According to the lawyers, they "did have a mission, a benign one, to minister to their community, teaching religion and martial arts from a dank building. Their only crime... was trying to extort money from the informer, who presented himself as a Qaeda agent with deep pockets." (Via the New York Times.)

Speaking to EW, Morris described the case: "I remember the way it was presented on the news: As some grand triumph for the FBI thwarting this terrible plot. But as it transpired, it was just seven construction workers trying to talk themselves up to get money being offered by an FBI informant. I met some people involved in the case, and slowly began to realise that this was a repeat activity for the FBI."

Photo credit: Film4

Indeed, the Attorney-General at the time called the plot "more aspirational than operational" and the FBI had to buy them things like boots to wear, and cameras to take pictures of their alleged target. When they presented the undercover FBI agent with a list of equipment, they didn't include any explosives or any materials which could be used to make explosives (via Democracy Now).

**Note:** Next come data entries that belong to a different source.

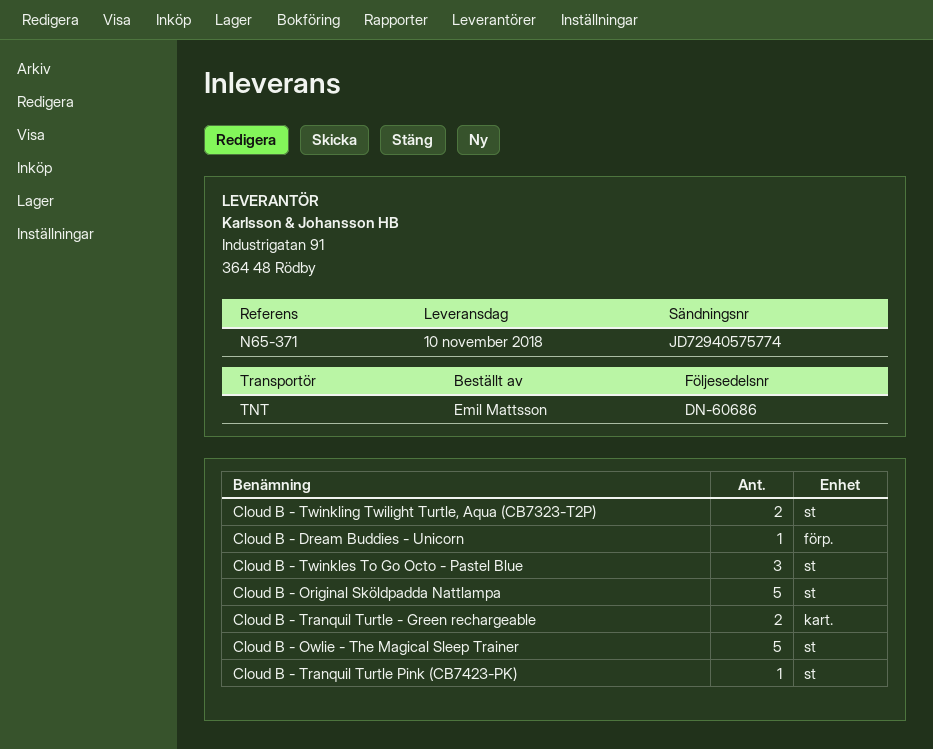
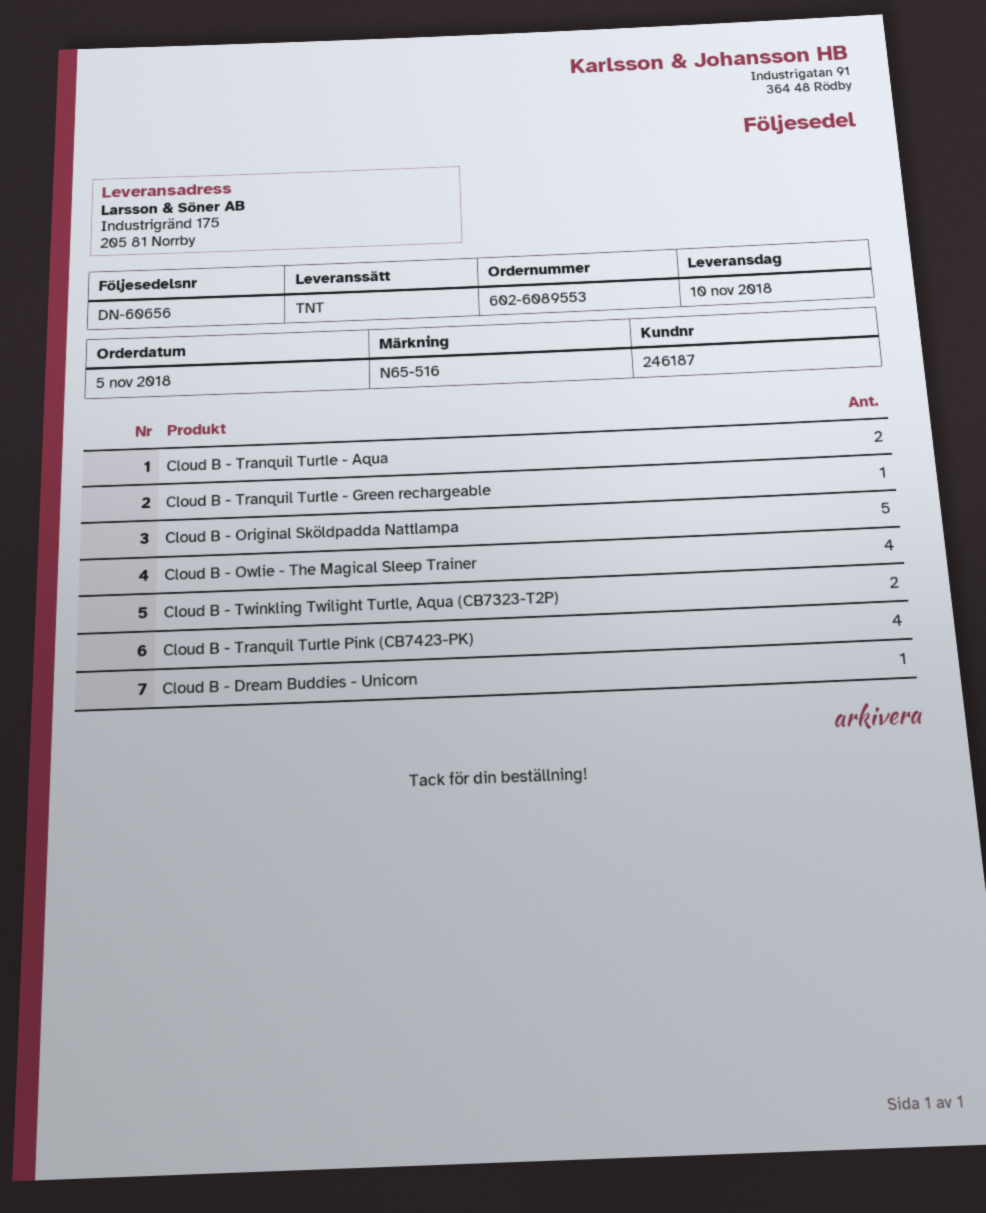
delivery note number: DN-60686 -> DN-60656
reference: N65-371 -> N65-516
Cloud B - Twinkles To Go Octo - Pastel Blue: 3 -> none
Cloud B - Tranquil Turtle - Green rechargeable: 2 -> 1
Cloud B - Owlie - The Magical Sleep Trainer: 5 -> 4
Cloud B - Tranquil Turtle Pink (CB7423-PK): 1 -> 4
Cloud B - Tranquil Turtle - Aqua: none -> 2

So although The Day Shall Come feels like an absurdist comedy, it has its roots in truth. In addition to The Liberty City Seven, star Marchant Davis cited "the story of MOVE and what happened to them back in the ‘80s. That was my jumping-off point and where my interests lay."

In 1985, police in Philadelphia dropped a huge bomb on a residential neighbourhood where members of a fringe black radical group called MOVE were living. They killed 11 people, including five children.

Photo credit: Film4

In a press release, Morris said his film "reflects how institutionalised paranoia corrupts our thinking. Throughout the West, the Global War on Terror, now so baked in it no longer requires a name, has eroded freedoms it was declared to protect.

"The film tells the story of a person walking blind into a false reality programmed to blow up in his face. That person is a fringe preacher called Moses. The false reality is created by the FBI and written like a script. Moses has no idea this is happening."

Similarly to the story of the Liberty City Seven, Moses is offered cash - in the movie, it's to save his family from eviction. He has no idea his sponsor works for the FBI, and the FBI plans on turning him into a criminal by fuelling his revolutionary dreams.